Si aquí, en San Lázaro, están las familias rotas para las que no hay consuelo posible, en los hospitales de la ciudad, especialmente uno, el Clínico, están aquellas que aún pelean por ahuyentar la muerte de su lado; familias aliadas de los médicos en la pelea que se libra en ese hospital por hurtarle a la muerte nuevos nombres e impedir que la lista fatal de fallecidos aún siga aumentando.
Desde ese hospital nos decían anoche -igual te acuerdas- que había allí más médicos que heridos, y no porque fueran pocas, ¿verdad?, las personas atendidas (más de medio tren), sino porque se plantaron allí, en cuanto les llegó la primera noticia, todos los médicos y enfermeras -y enfermeros-, que hay en Santiago y en los pueblos próximos, y en las ciudades de Pontevedra, Coruña o Vigo.
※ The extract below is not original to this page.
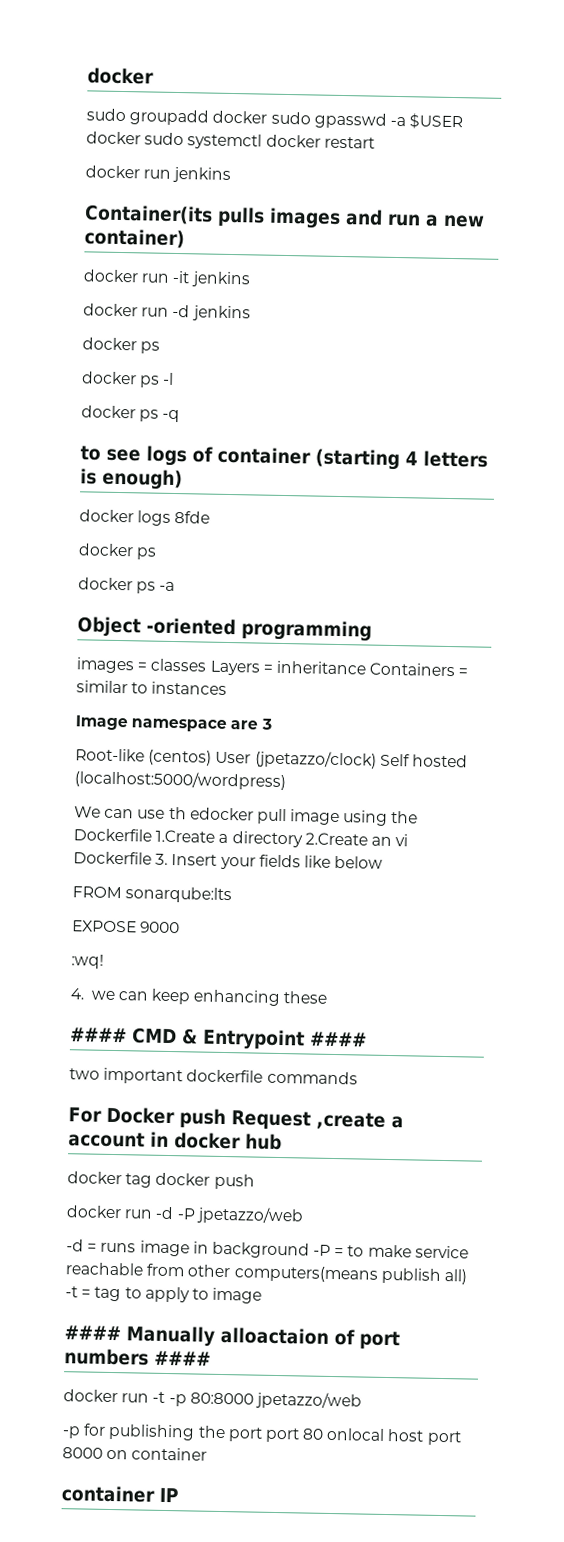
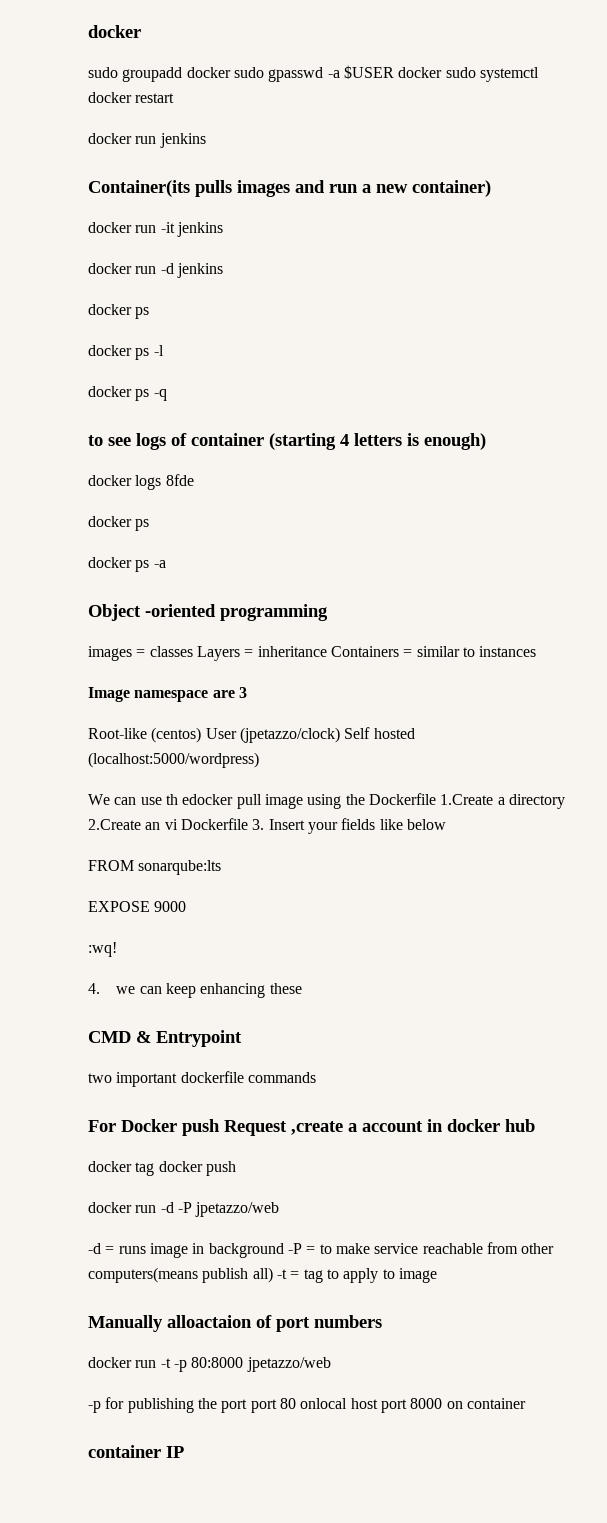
[70,1027,127,1043] #### -> (302, 988) none
[310,1031,367,1047] #### -> (242, 1038) none
[64,1325,121,1341] #### -> (437, 1275) none
[154,1350,211,1366] #### -> (382, 1321) none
Uno de los heridos ingresados en el hospital Clínico iba en ese tren, claro, pero no era un viajero y no es un herido como los demás. Francisco Javier Garzón Amo. De profesión, ferroviario, maquinista de tren. “El” maquinista. Este hombre que se ha condenado a sí mismo, si todo es como parece que fue, a la pena máxima de no poder perdonarse nunca. Cincuenta y dos años, desde los veintidós como conductor. Había tomado el relevo del Alvia en Ourense. Es él quien dice, en conversación telefónica con la estación, que va a 190 justo antes de entrar en la curva cuya velocidad máxima es de 80.
Suya es ésta frase que se les quedó grabada a los bomberos que lo sacaron del con voy siniestrado: “Si hay muertos caerán sobre mi conciencia”. Había muertos, muchos más de los que nadie podía imaginar. Lo llamamos “accidente ferroviario”, pero si se confirma que hubo negligencia, la sanción penal ha de ser severa.
Hasta esta tarde han estado terminando de levantar los vagones, los coches siniestrados, para poder confirmar que esta cuenta fatal de víctimas se acaba ya. A esta hora, ayer, los pasajeros de ese tren miraban el reloj calculando los pocos minutos que restaban para llegar al destino. Unos a casa, de regreso de Madrid; otros, al lugar de descanso, a pasar el día grande de Galicia con los suyos o a descansar en este tiempo estival en que Galicia es destino para tantos. Iba terminando ese viaje en tren, que aún sigue haciéndose largo desde Madrid, aunque haya Alvia. Ya iban llegando. Sin saber que en la curva de A Grandeira terminaría abruptamente la vida de un tercio de ellos.
La vida que saltó por los aires. La tierra compostelana que hoy llora por ello. En el día que iba a ser de fiesta y está siendo todo lo contrario. Anoche decía Onega, al cerrar nuestra emisión especial, que no hay hombros para tantos féretros ni hay consuelo para tantos corazones rotos.
Hoy toda esta ciudad es el hombro que se ofrece para ayudar a cargar con el dolor, para acompañar en el duelo. Compostelanos que defraudan a quienes necesitan de su ayuda. Hemos venido a Galicia muchas veces, casi siempre por motivos gratos. Onda Cero es Galicia, tiene pruebas sobradas de la disposición, de la calidez, de la entrega de quienes vivís aquí.
En este día de Galicia, tan amargo esta vez, me gustaría que escucháramos el himno de esta tierra, en reconocimiento y gratitud a todos los que sois las gentes de esta tierra.